> _Activity_
Copy out each line containing "Liberation" from the entries below.

> _Entries supplied_
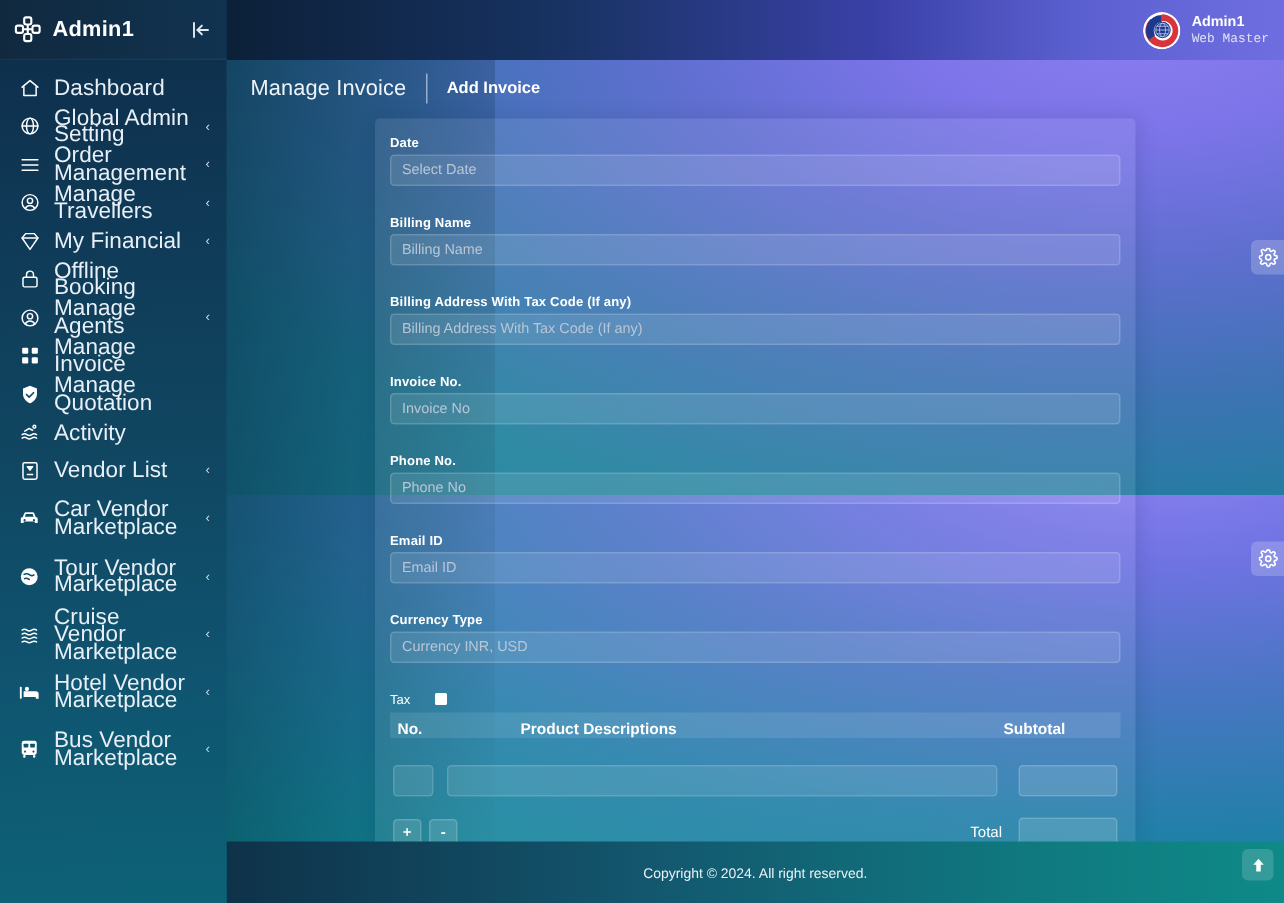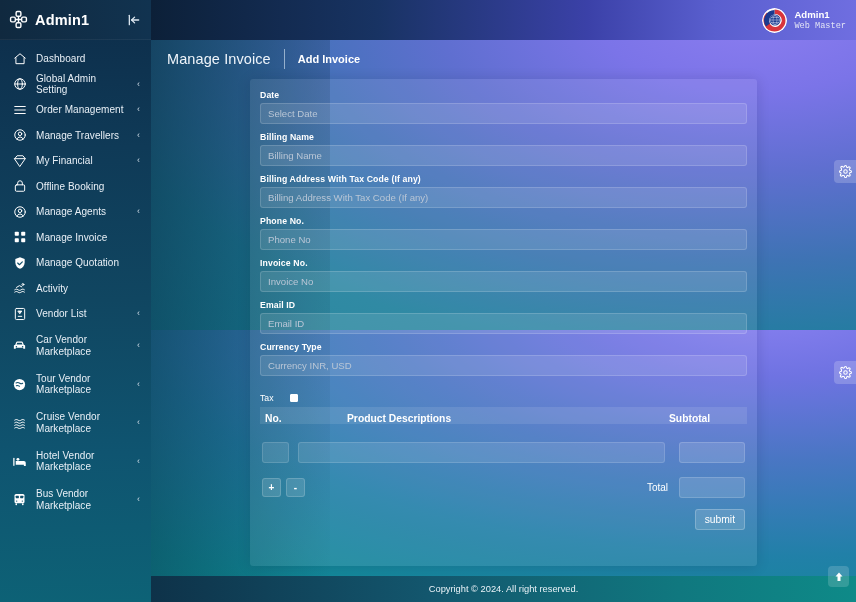--- a/index.html
+++ b/index.html
@@ -61,7 +61,7 @@
   .sb-item.two-line { height: 38.5px; }
   .sb-ico { width: 15px; height: 15px; flex: 0 0 15px; color: #ffffff; display:flex; align-items:center; justify-content:center; }
   .sb-label {
-    flex: 1 1 auto; font-size: 10px; color: #e8eff6; line-height: 11.5px;
+    flex: 1 1 auto; font-size: 15px; color: #e8eff6; line-height: 11.5px;
     letter-spacing: .05px; white-space: pre-line;
   }
   .sb-chev { flex: 0 0 7px; font-size: 9px; color: #cfdbe6; line-height: 1; }

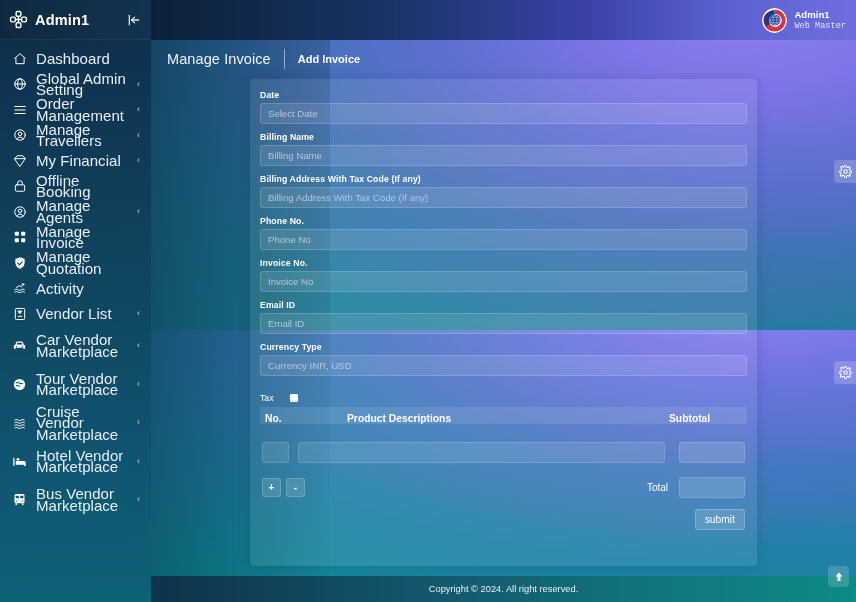--- a/index.html
+++ b/index.html
@@ -96,7 +96,7 @@
     padding: 11px 10px 0 10px;
     box-shadow: 0 1px 14px rgba(4,18,34,0.14);
   }
-  .fld { margin-bottom: 8px; }
+  .fld { margin-bottom: 19px; }
   .fld-label {
     font-size: 8.7px; font-weight: 700; color: #ffffff;
     margin-bottom: 3px; letter-spacing: .12px;

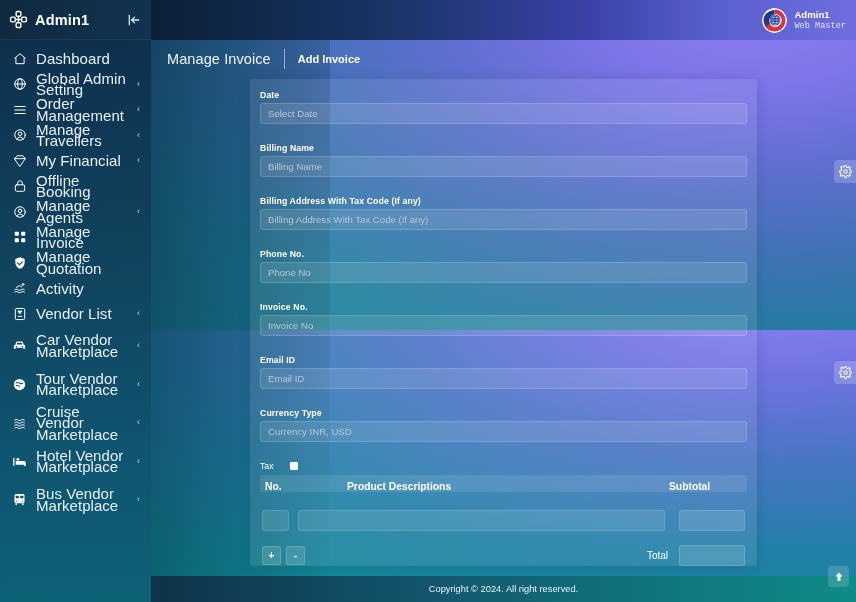--- a/index.html
+++ b/index.html
@@ -443,8 +443,8 @@
         <div class="fld"><div class="fld-label">Date</div><input class="fld-input" type="text" placeholder="Select Date" style=""></div>
         <div class="fld"><div class="fld-label">Billing Name</div><input class="fld-input" type="text" placeholder="Billing Name" style=""></div>
         <div class="fld"><div class="fld-label">Billing Address With Tax Code (If any)</div><input class="fld-input" type="text" placeholder="Billing Address With Tax Code (If any)" style=""></div>
+        <div class="fld"><div class="fld-label">Invoice No.</div><input class="fld-input" type="text" placeholder="Invoice No" style=""></div>
         <div class="fld"><div class="fld-label">Phone No.</div><input class="fld-input" type="text" placeholder="Phone No" style=""></div>
-        <div class="fld"><div class="fld-label">Invoice No.</div><input class="fld-input" type="text" placeholder="Invoice No" style=""></div>
         <div class="fld"><div class="fld-label">Email ID</div><input class="fld-input" type="text" placeholder="Email ID" style=""></div>
         <div class="fld"><div class="fld-label">Currency Type</div><input class="fld-input" type="text" placeholder="Currency INR, USD" style=""></div>
       </div>

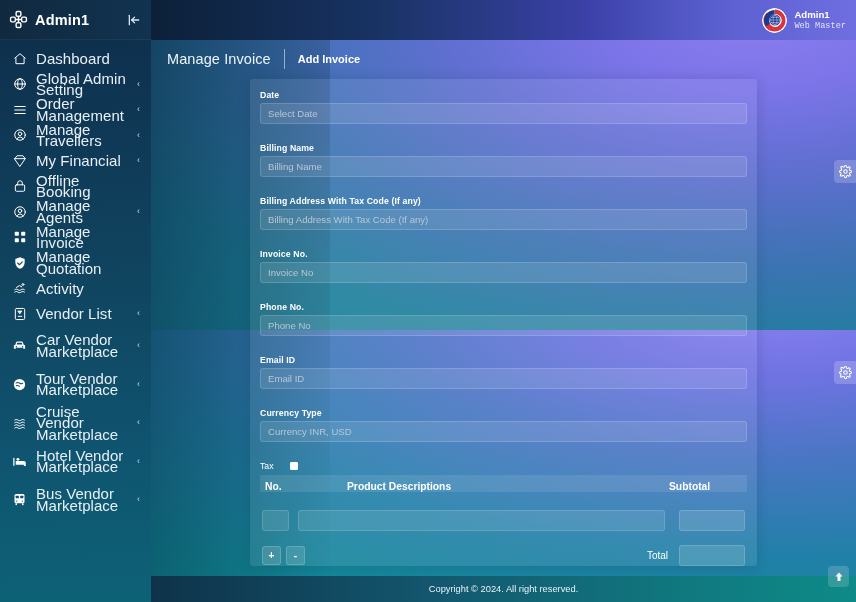--- a/index.html
+++ b/index.html
@@ -188,7 +188,7 @@
 
   
   #footer {
-    position: absolute; left: 151px; right: 0; bottom: 0; height: 26px; z-index: 12;
+    position: absolute; left: 151px; right: 0; bottom: 0; height: 41px; z-index: 12;
     background: linear-gradient(90deg, #0e3249 0%, #13576e 40%, #10787f 75%, #0e8a88 100%);
     display: flex; align-items: center; justify-content: center;
   }

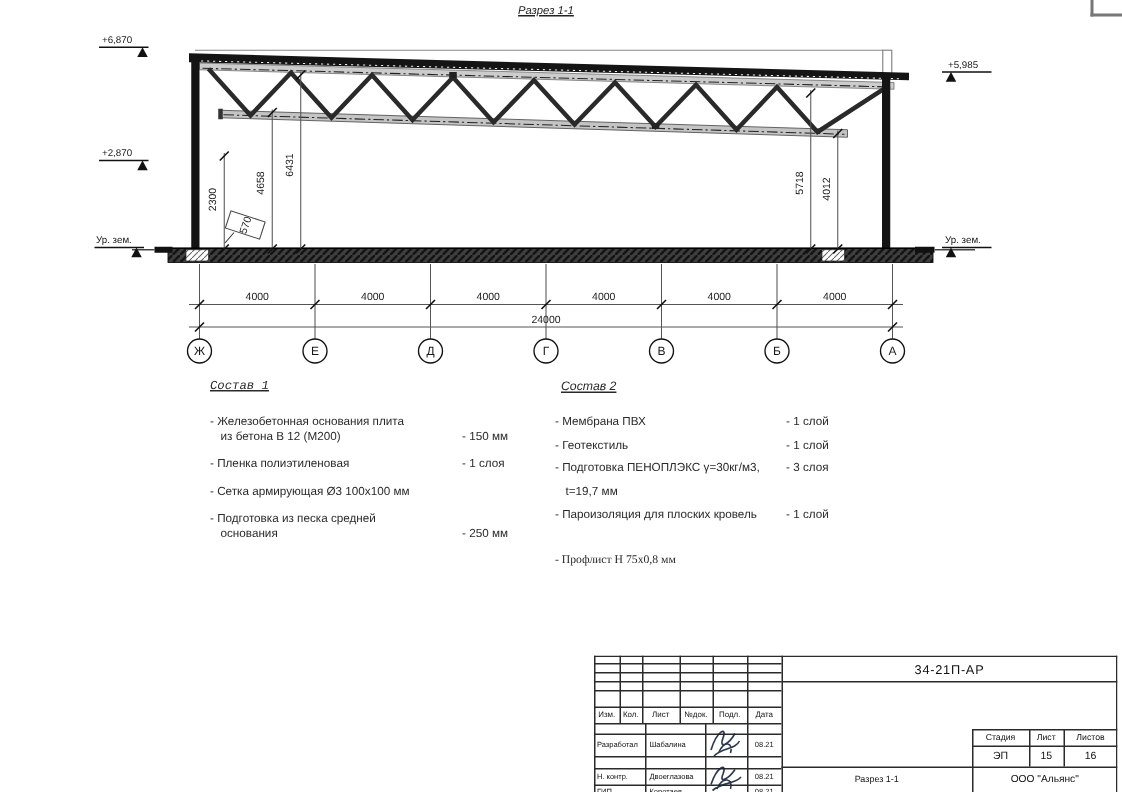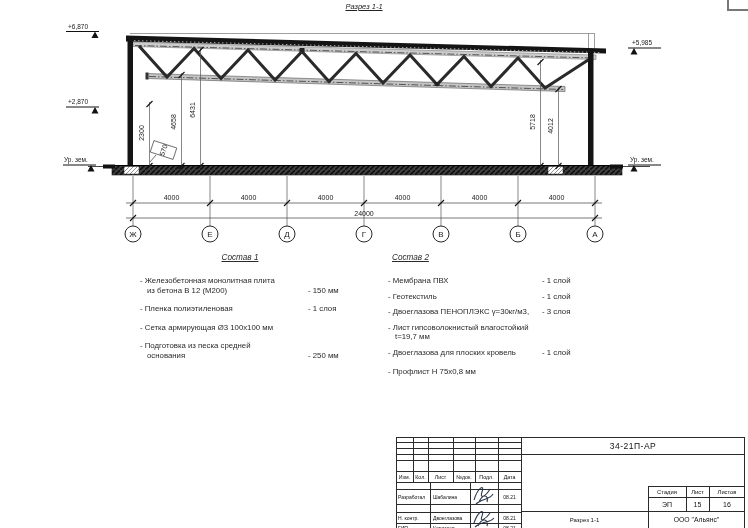--- a/index.html
+++ b/index.html
@@ -13,7 +13,7 @@
   .sostav{font-size:7.8px;color:#2a2a2a;}
   .sostav .hd{font-style:italic;text-decoration:underline;font-size:8.2px;margin-bottom:14px;}
   #sostav1{left:140px;top:253px;width:232px;}
-  #sostav1 .hd{text-align:center;width:200px;}
+  #sostav1 .hd{text-align:left;width:200px;font-family:Liberation Mono, monospace;}
   #sostav2{left:388px;top:253px;width:215px;}
   #sostav2 .hd{margin-left:4px;display:inline-block;}
   .item{position:relative;line-height:9.5px;}

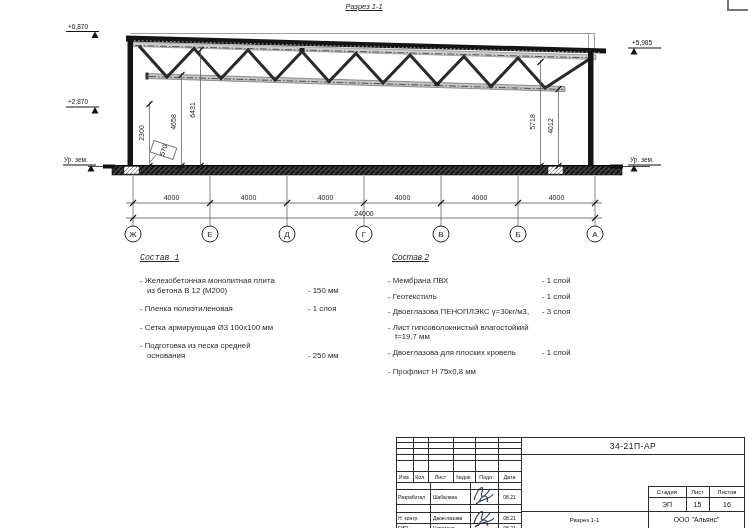--- a/index.html
+++ b/index.html
@@ -14,7 +14,7 @@
   .sostav .hd{font-style:italic;text-decoration:underline;font-size:8.2px;margin-bottom:14px;}
   #sostav1{left:140px;top:253px;width:232px;}
   #sostav1 .hd{text-align:left;width:200px;font-family:Liberation Mono, monospace;}
-  #sostav2{left:388px;top:253px;width:215px;}
+  #sostav2{left:370px;top:253px;width:215px;}
   #sostav2 .hd{margin-left:4px;display:inline-block;}
   .item{position:relative;line-height:9.5px;}
   #sostav1 .item{margin-bottom:9px;width:232px;}

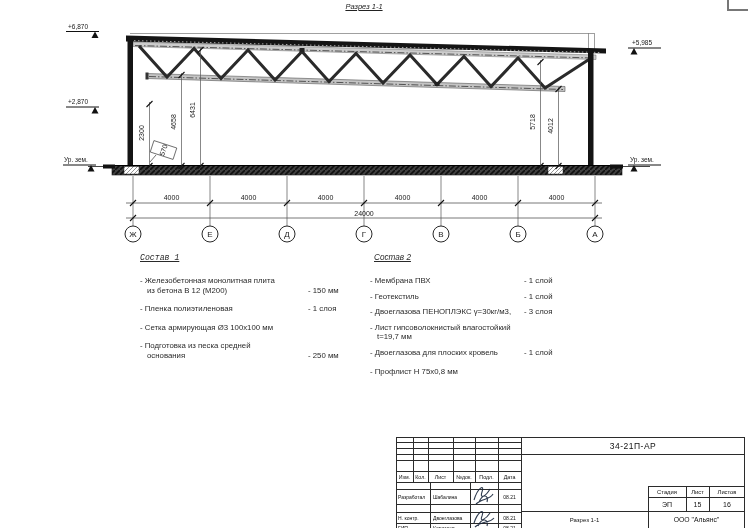--- a/index.html
+++ b/index.html
@@ -195,7 +195,7 @@
   <div class="abs sostav" id="sostav1">
     <div class="hd">Состав 1</div>
     <div class="item">
-      <div class="l1">- Железобетонная  монолитная плита</div>
+      <div class="l1">- Железобетонная  основания плита</div>
       <div class="l2">из бетона В 12 (М200)</div>
       <div class="val">- 150 мм</div>
     </div>

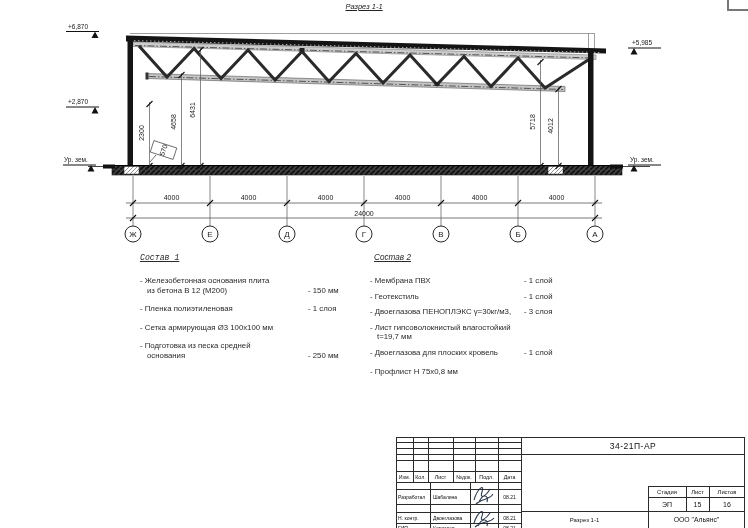--- a/index.html
+++ b/index.html
@@ -229,7 +229,7 @@
       <div class="val">- 1 слой</div>
     </div>
     <div class="item">
-      <div class="l1">- Двоеглазова ПЕНОПЛЭКС γ=30кг/м3,</div>
+      <div class="l1">- Подготовка ПЕНОПЛЭКС γ=30кг/м3,</div>
       <div class="val">- 3 слоя</div>
     </div>
     <div class="item">

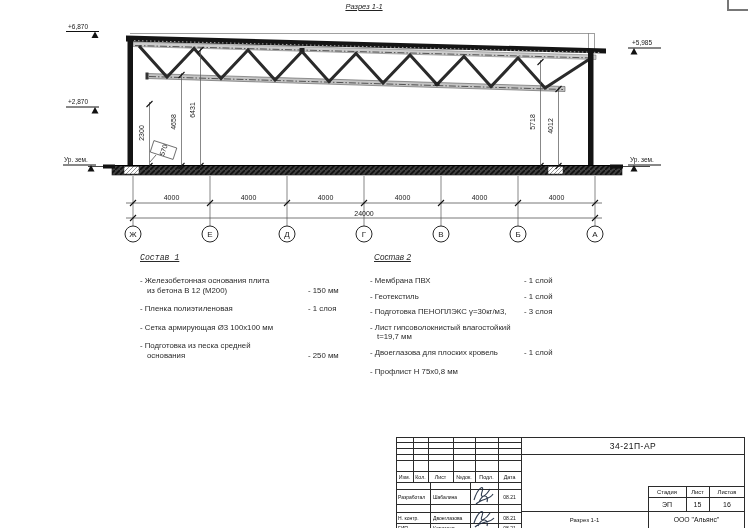--- a/index.html
+++ b/index.html
@@ -233,7 +233,6 @@
       <div class="val">- 3 слоя</div>
     </div>
     <div class="item">
-      <div class="l1">- Лист гипсоволокнистый влагостойкий</div>
       <div class="l2">t=19,7 мм</div>
       <div class="val"></div>
     </div>

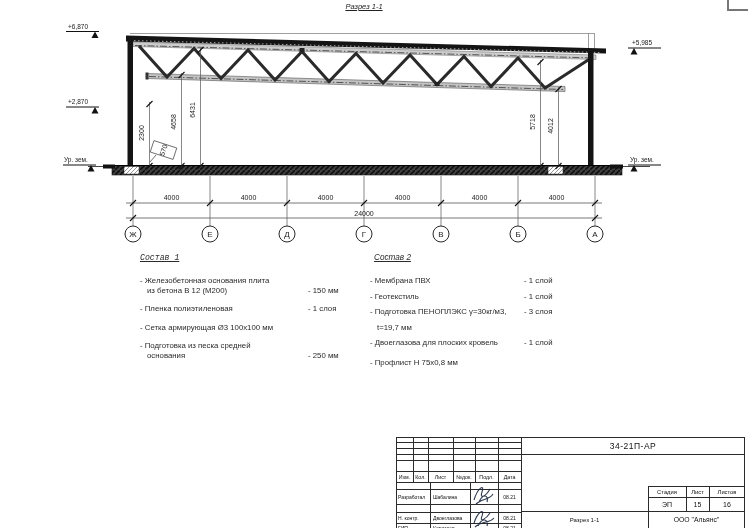--- a/index.html
+++ b/index.html
@@ -237,7 +237,7 @@
       <div class="val"></div>
     </div>
     <div class="item">
-      <div class="l1">- Двоеглазова для плоских кровель</div>
+      <div class="l1">- Пароизоляция для плоских кровель</div>
       <div class="l2"></div>
       <div class="val">- 1 слой</div>
     </div>

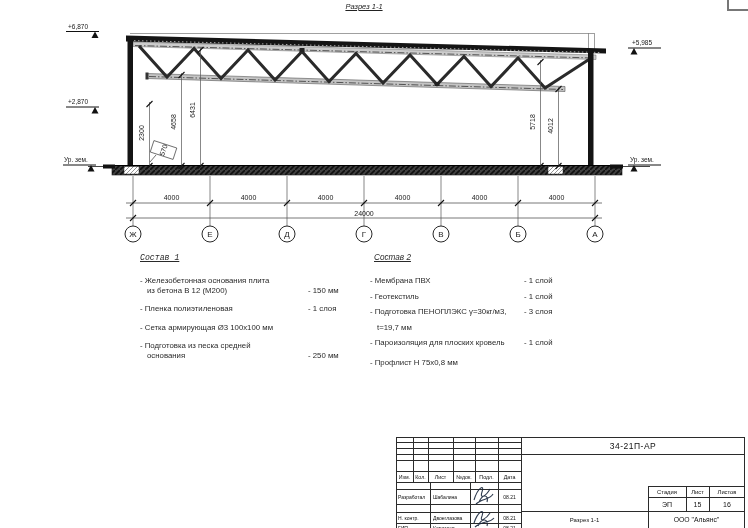--- a/index.html
+++ b/index.html
@@ -23,7 +23,7 @@
   .item .val{position:absolute;bottom:0;white-space:nowrap;}
   #sostav1 .item .val{left:168px;}
   #sostav2 .item .val{left:154px;}
-  .mt6{margin-top:10px;}
+  .mt6{margin-top:20px;font-family:Liberation Serif, serif;}
   
   svg text{font-family:"Liberation Sans",sans-serif;fill:#1a1a1a;}
   .din{font-size:7px;}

> _Output of the task_
+  #sostav1 .hd{text-align:left;width:200px;font-family:Liberation Mono, monospace;}
   #sostav1 .hd{text-align:left;width:200px;font-family:Liberation Mono, monospace;}
+  .mt6{margin-top:20px;font-family:Liberation Serif, serif;}
   svg text{font-family:"Liberation Sans",sans-serif;fill:#1a1a1a;}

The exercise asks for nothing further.